إِنَّمَا الْمُؤْمِنُونَ الَّذِينَ آَمَنُوا بِاللَّهِ وَرَسُولِهِ ثُمَّ لَمْ يَرْتَابُوا وَجَاهَدُوا بِأَمْوَالِهِمْ وَأَنْفُسِهِمْ فِي سَبِيلِ اللَّهِ أُولَئِكَ هُمُ الصَّادِقُونَ (15)

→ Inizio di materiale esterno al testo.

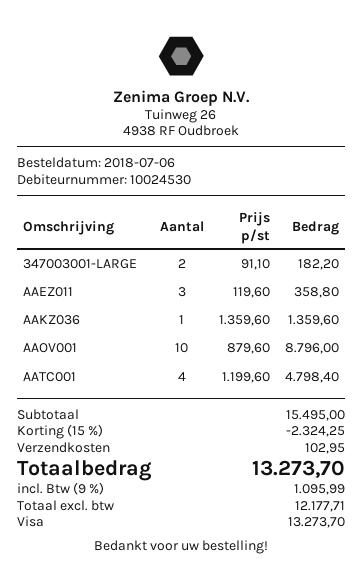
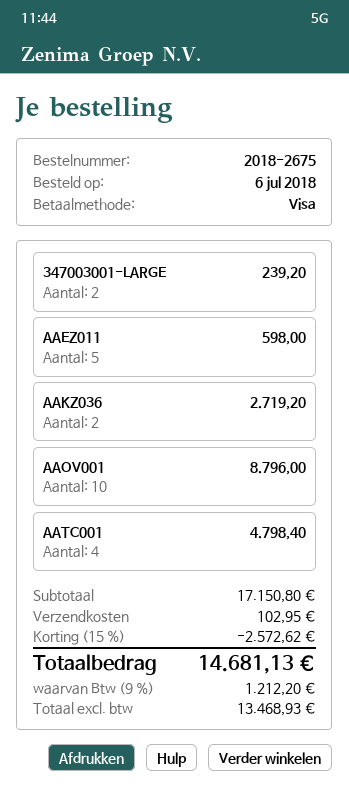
347003001-LARGE: 2 for 182.20 -> 2 for 239.20
AAEZ011: 3 for 358.80 -> 5 for 598.00
AAKZ036: 1 for 1359.60 -> 2 for 2719.20
subtotal: 15495.00 -> 17150.80
discount: 15% = 2324.25 -> 15% = 2572.62
net: 12177.71 -> 13468.93
tax: 9% = 1095.99 -> 9% = 1212.20
total: 13273.70 -> 14681.13

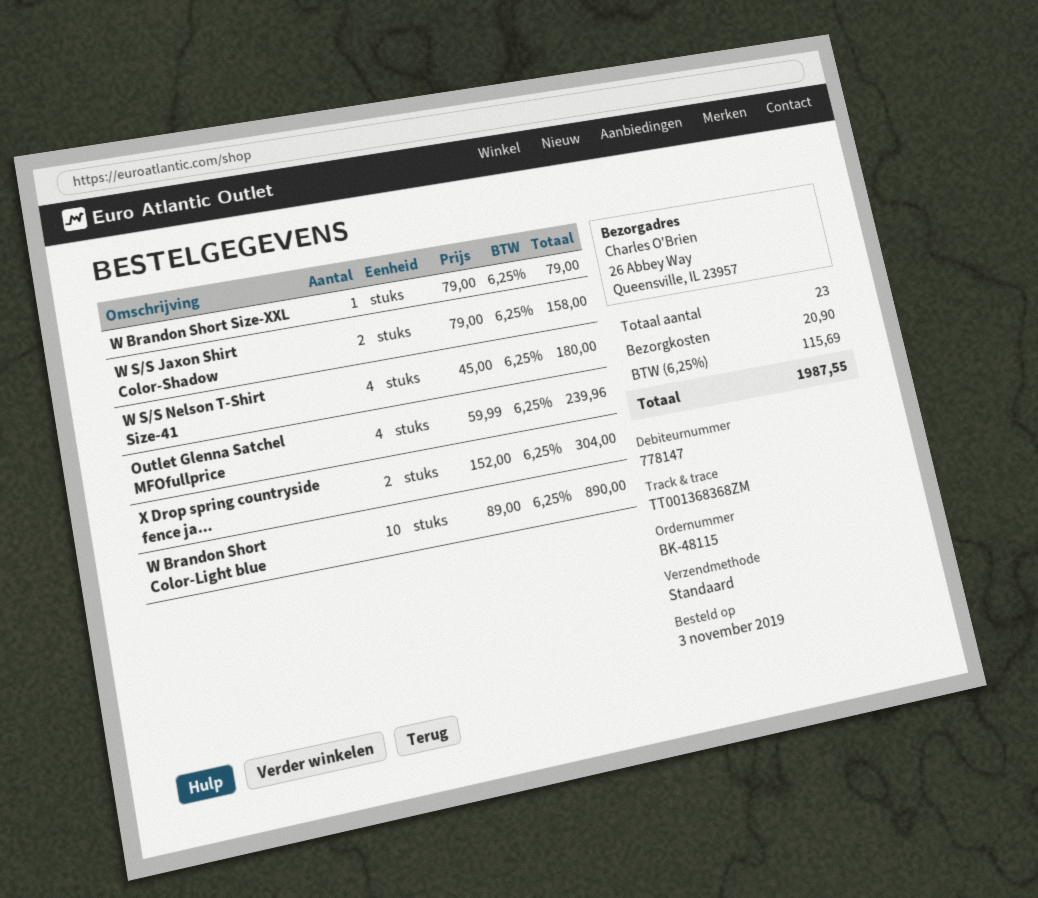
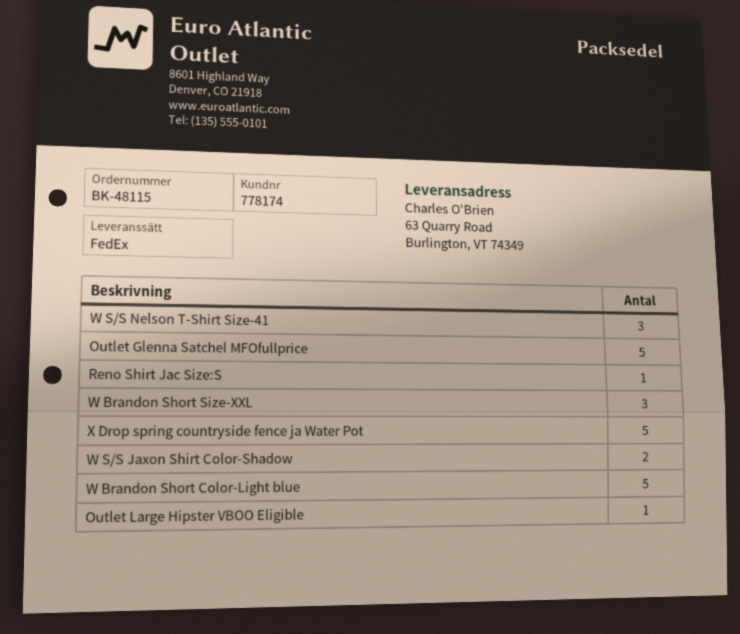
customer number: 778147 -> 778174
shipping method: standard -> FedEx
ship to: 26 Abbey Way, Queensville, IL 23957 -> 63 Quarry Road, Burlington, VT 74349
W Brandon Short Size-XXL: 1 -> 3
W S/S Nelson T-Shirt Size-41: 4 -> 3
Outlet Glenna Satchel MFOfullprice: 4 -> 5
X Drop spring countryside fence ja...: 2 -> 5
W Brandon Short Color-Light blue: 10 -> 5
Reno Shirt Jac Size:S: none -> 1
Outlet Large Hipster VBOO Eligible: none -> 1

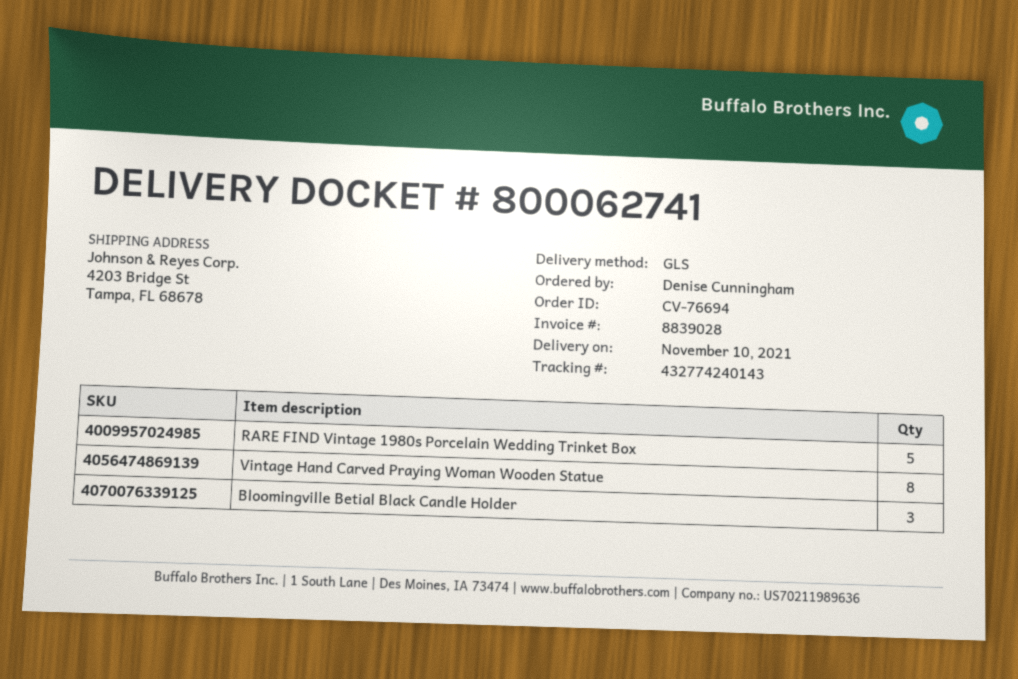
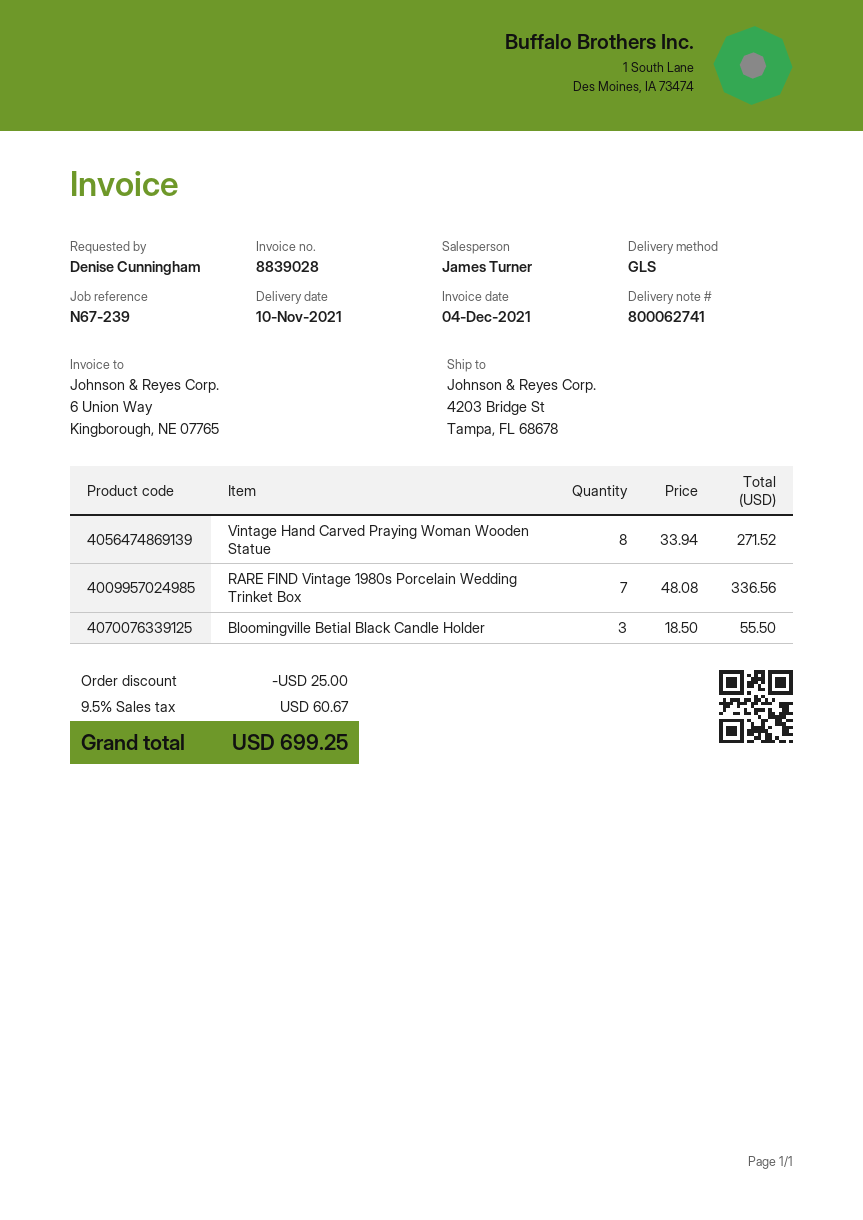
RARE FIND Vintage 1980s Porcelain Wedding Trinket Box: 5 -> 7

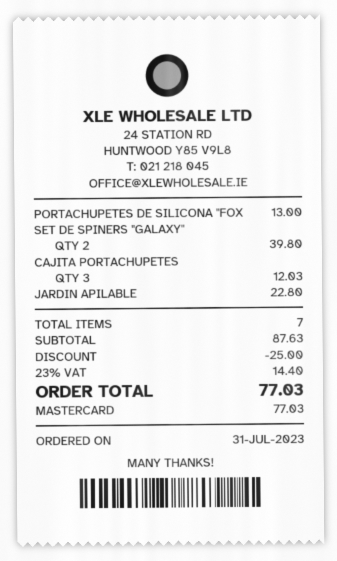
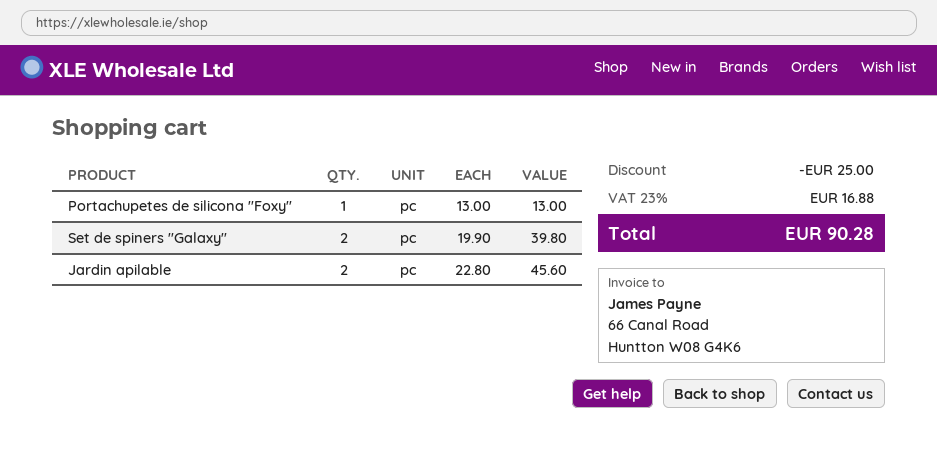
CAJITA PORTACHUPETES: 3 for 12.03 -> none
JARDIN APILABLE: 1 for 22.80 -> 2 for 45.60
tax: 23% = 14.40 -> 23% = 16.88
total: 77.03 -> 90.28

I veri credenti sono coloro che credono in Allah e nel Suo Inviato senza mai dubitarne e che lottano con i loro beni e le loro persone per la causa di Allah: essi sono i sinceri (Corano XLIX. Al-Hujurat, 15)

 

e:

فَإِذَا أُنْزِلَتْ سُورَةٌ مُحْكَمَةٌ وَذُكِرَ فِيهَا الْقِتَالُ رَأَيْتَ الَّذِينَ فِي قُلُوبِهِمْ مَرَضٌ يَنْظُرُونَ إِلَيْكَ نَظَرَ الْمَغْشِيِّ عَلَيْهِ مِنَ الْمَوْتِ فَأَوْلَى لَهُمْ (20) طَاعَةٌ وَقَوْلٌ مَعْرُوفٌ فَإِذَا عَزَمَ الْأَمْرُ فَلَوْ صَدَقُوا اللَّهَ لَكَانَ خَيْرًا لَهُمْ (21)

…Quando poi viene rivelata una sura esplicita, in cui viene menzionato il combattimento, vedi coloro che hanno una malattia nel cuore guardarti con lo sguardo di chi è obnubilato davanti alla morte. Per voi sarebbe meglio obbedire e parlare onestamente. Quando fosse stabilito il da farsi, sarebbe meglio per loro che si mostrassero sinceri di fronte ad Allah (Corano XLVII. Muhammad, 20-21)

 

Vi sono numerosi versetti simili nel Corano, e sono frequenti per quanto riguarda la glorificazione sia del Jihâd, sia di coloro che vi partecipano, (per sempio) nella sura As-Saff (I Ranghi):

يَا أَيُّهَا الَّذِينَ آَمَنُوا هَلْ أَدُلُّكُمْ عَلَى تِجَارَةٍ تُنْجِيكُمْ مِنْ عَذَابٍ أَلِيمٍ (10) تُؤْمِنُونَ بِاللَّهِ وَرَسُولِهِ وَتُجَاهِدُونَ فِي سَبِيلِ اللَّهِ بِأَمْوَالِكُمْ وَأَنْفُسِكُمْ ذَلِكُمْ خَيْرٌ لَكُمْ إِنْ كُنْتُمْ تَعْلَمُونَ (11) يَغْفِرْ لَكُمْ ذُنُوبَكُمْ وَيُدْخِلْكُمْ جَنَّاتٍ تَجْرِي مِنْ تَحْتِهَا الْأَنْهَارُ وَمَسَاكِنَ طَيِّبَةً فِي جَنَّاتِ عَدْنٍ ذَلِكَ الْفَوْزُ الْعَظِيمُ (12) وَأُخْرَى تُحِبُّونَهَا نَصْرٌ مِنَ اللَّهِ وَفَتْحٌ قَرِيبٌ وَبَشِّرِ الْمُؤْمِنِينَ (13)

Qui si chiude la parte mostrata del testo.